O fim da parceria entre Suframa (Superintendência da Zona Franca de Manaus) e Fucapi (Fundação Centro de Análise, Pesquisa e Inovação Tecnológica) amplia o receio dos empresários em relação às atividades supervisionadas pela autarquia. De acordo com o Cieam (Centro da Indústria do Estado do Amazonas) a extinção do contrato de fornecimento de mão de obra qualificada para desenvolvimento e manutenção do sistema operacional da Suframa, poderá prejudicar ainda mais a indústria e comércio, que sofrem com a precariedade dos trabalhos na autarquia.
Segundo o presidente do Cieam, Wilson Périco, todas as empresas que usufruem dos incentivos fiscais, provenientes da ZFM, poderão parar suas atividades se o sistema de informática da Suframa entrar em colapso por falta de manutenção, já que o último contrato com este escopo terminou no dia 29 de março de 2014. “Vemos com preocupação. Nós estivemos com o superintendente da Suframa e ele garantiu a continuidade da prestação de serviços na autarquia”, alertou.
Périco ainda compartilhou a informação de que na sexta-feira (28), a Suframa entrou com solicitação junto ao governo federal, mas que não garante a continuidade dos serviços na autarquia. “Nesta segunda-feira nós devemos estar conversando para ver se vai haver impacto ou não. Eu espero que não haja, mas o risco existe. O superintendente garantiu que esse risco estaria minimizado e nós temos que dar um voto de confiança a ele”, disse.
Na hipótese de parar o Sistema da Suframa todas as empresas serão afetadas. Indústria e Comércio, que dependem de liberação dos produtos e mercadorias adquiridas de outras praças nacionais ou internacionais, para entrarem na ZFM usufruindo dos incentivos fiscais, serão fortemente prejudicados, inclusive as empresas exportadoras que, da mesma forma, dependem do sistema para liberação das mercadorias fabricadas no PIM (Polo Industrial de Manaus), segundo o Cieam.
De acordo com o professor da Ufam (Universidade Federal do Amazonas) mestre em TI (Tecnologia da Informação), André Cavalcante, todo e qualquer sistema de informática precisa de gente para operar, inclusive os automáticos. “Sistema automático, significa apenas que ele vai funcionar, dentro de alguns parâmetros, sozinho. Mas esse funcionamento precisa ser programado, parametrizado, monitorado e ajustado periodicamente para que conflitos no processamento de informações sejam evitados durante a alimentação dos dados, que é manual”, esclareceu.

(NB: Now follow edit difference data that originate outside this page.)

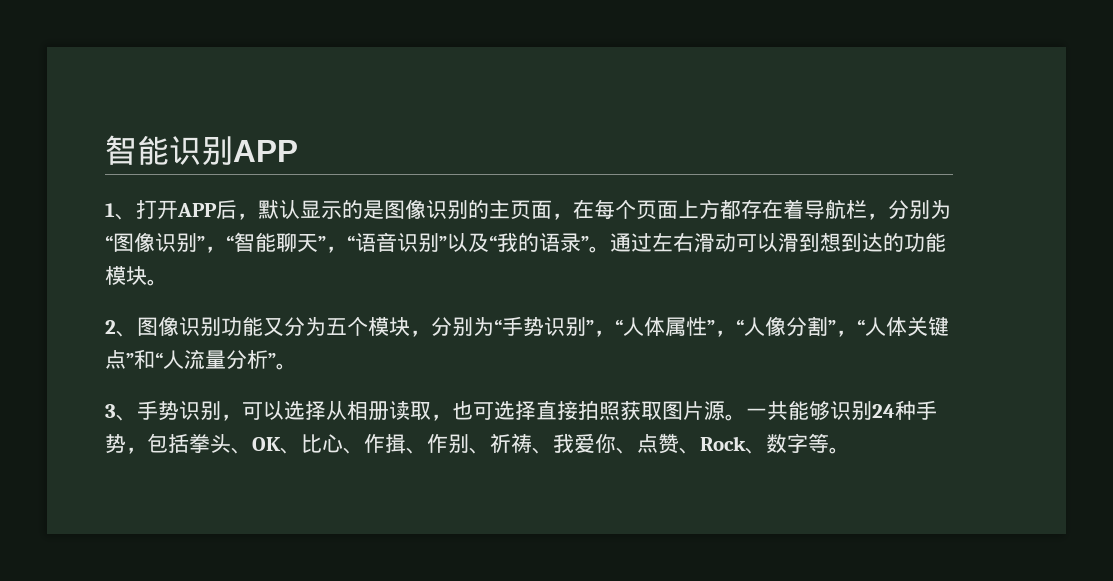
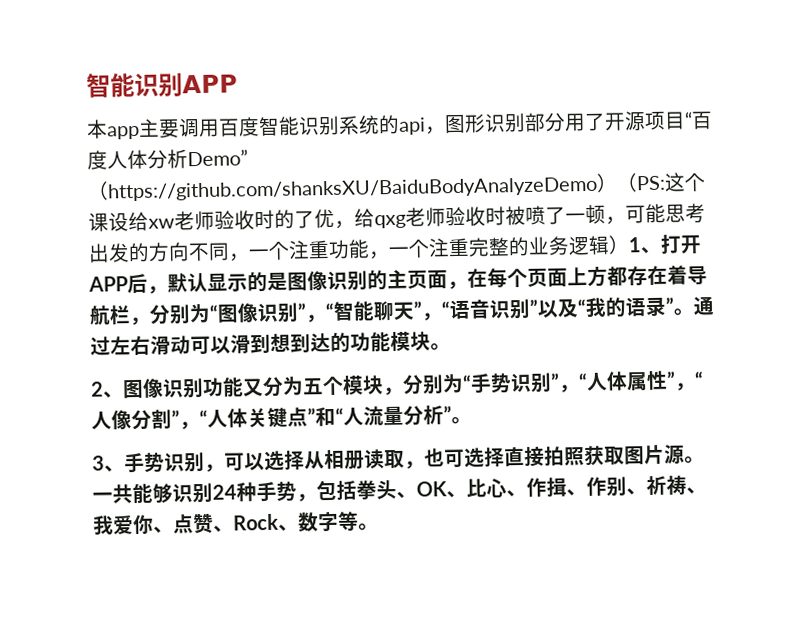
(298, 151) none -> [86,111,713,140] [87,149,248,170] [87,172,706,202] [88,203,706,232] [88,235,630,263] 本app主要调用百度智能识别系统的api，图形识别部分用了开源项目“百度人体分析Demo”（https://github.com/shanksXU/BaiduBodyAnalyzeDemo）（PS:这个课设给xw老师验收时的了优，给qxg老师验收时被喷了一顿，可能思考出发的方向不同，一个注重功能，一个注重完整的业务逻辑）

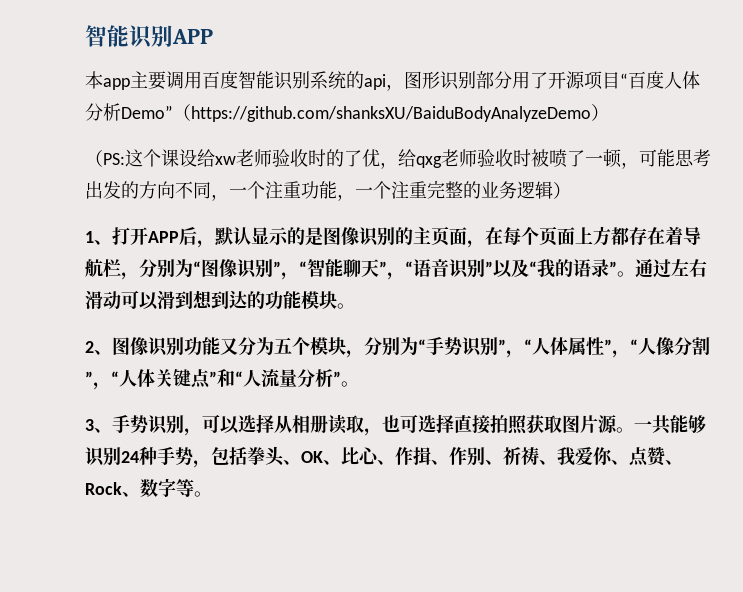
(618, 183) none -> (609, 112) //
(630, 245) none -> (571, 190) //

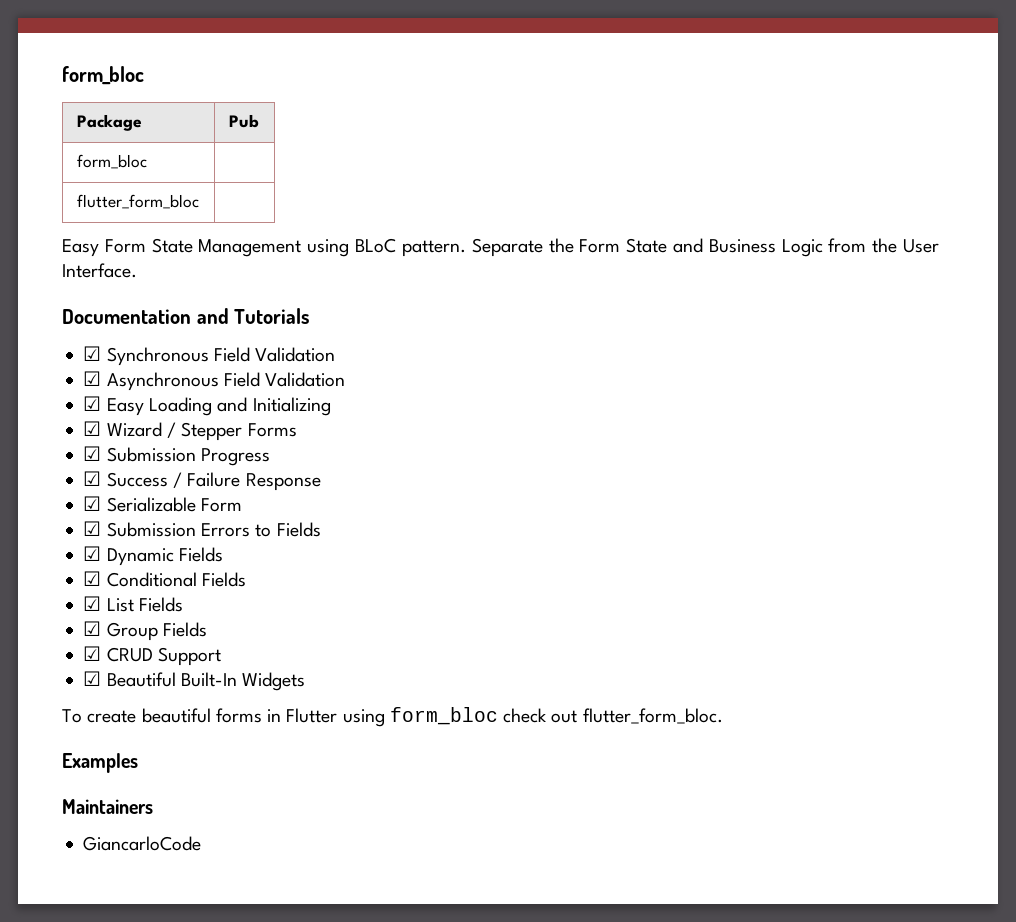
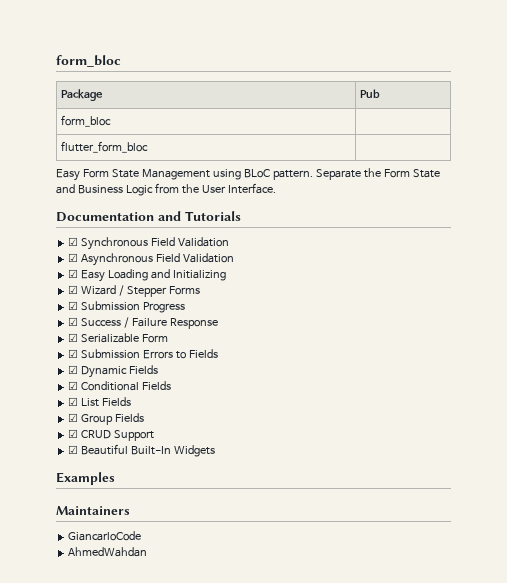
[62,707,723,727] // To create beautiful forms in Flutter using form_bloc check out flutter_form_bloc. -> (216, 451) none
(202, 843) none -> [68,547,148,557] // AhmedWahdan

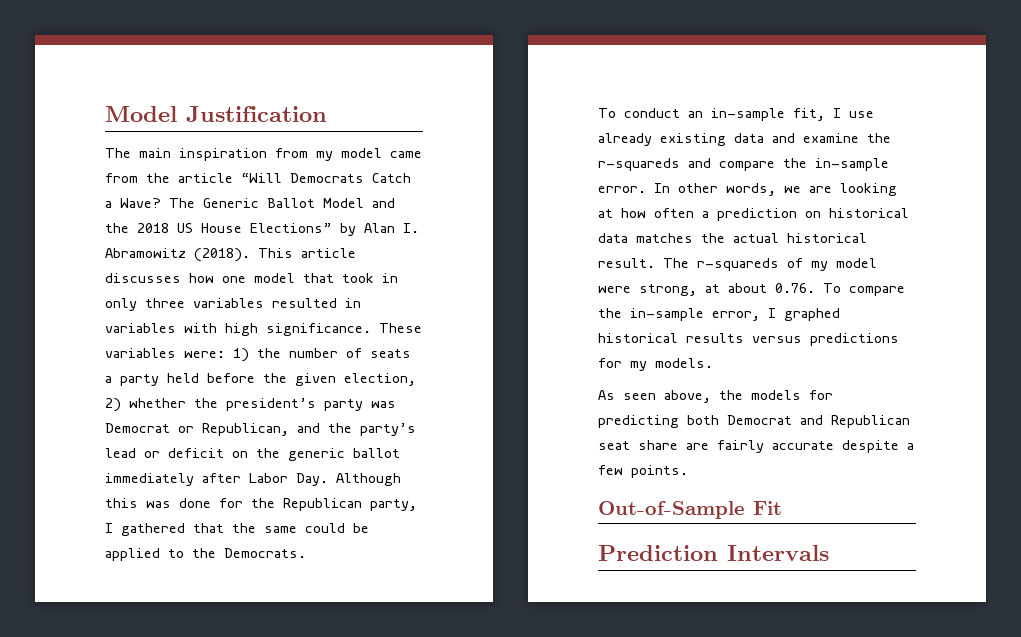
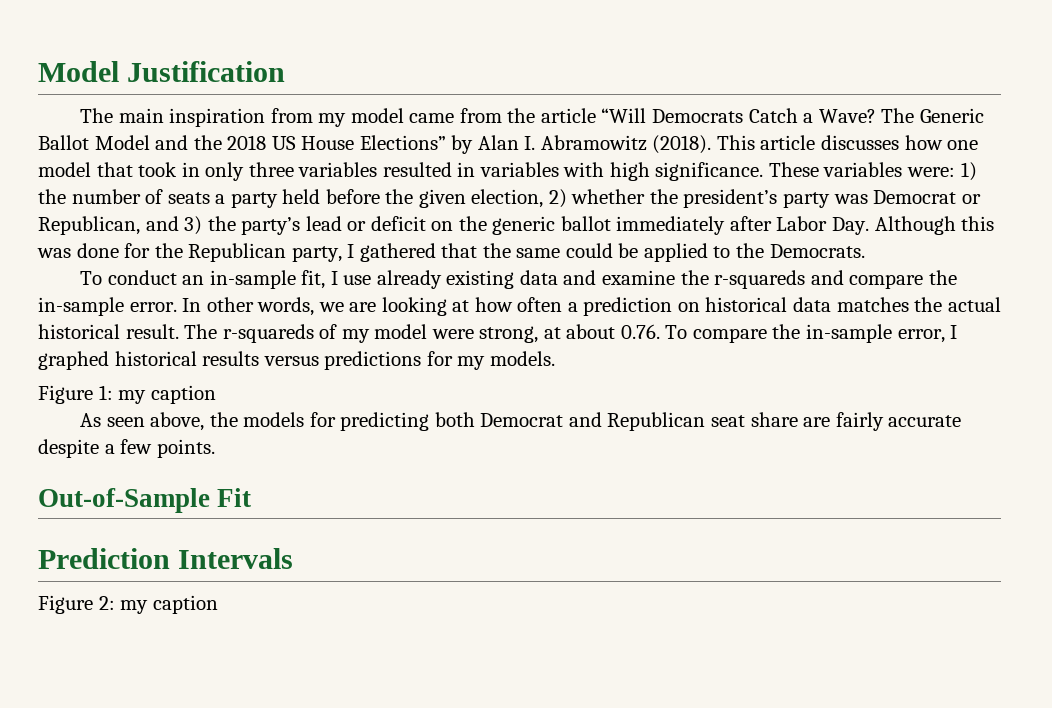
(320, 428) none -> [184,216,203,235] 3)
(713, 363) none -> [38,385,216,404] // Figure 1: my caption
(829, 553) none -> [38,595,218,614] // Figure 2: my caption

Segundo a técnica de Suporte Operacional, Gretha Menezes, o sistema da Suframa provavelmente não sairá do ar com o término do contrato de informática celebrado com a Fucapi. Existe um mecanismo que permite a continuidade do sistema, mas que precisa de alguém que entenda para corrigir eventuais erros. “A cada dia a situação fica pior. Ninguém define data de prorrogação do nosso contrato que já venceu. A greve dos servidores da Suframa não acaba e o pouco que tinha dos funcionários da Fucapi trabalhando vai sair nesta sexta-feira, nosso último dia de trabalho aqui”, informou.
É de conhecimento público que os funcionários da Fucapi que prestavam serviços na Suframa, assinaram a homologação de rescisão de contrato de trabalho com vínculo empregatício na sexta-feira (28). Agora a autarquia aguarda pela contratação dos aprovados no concurso público realizado no dia 9 deste mês, para preencher essas vagas na Suframa.
O superintendente da Suframa, Thomaz Nogueira, durante toda a sexta-feira (28) esteve reunido a portas fechadas com sua equipe técnica, em busca de uma solução eficaz para a crise instalada na autarquia. Procurado pela reportagem do jornal, Thomaz Nogueira, limitou-se a informar que ainda estava em reunião. “Continuamos reunidos, falo depois”, disse.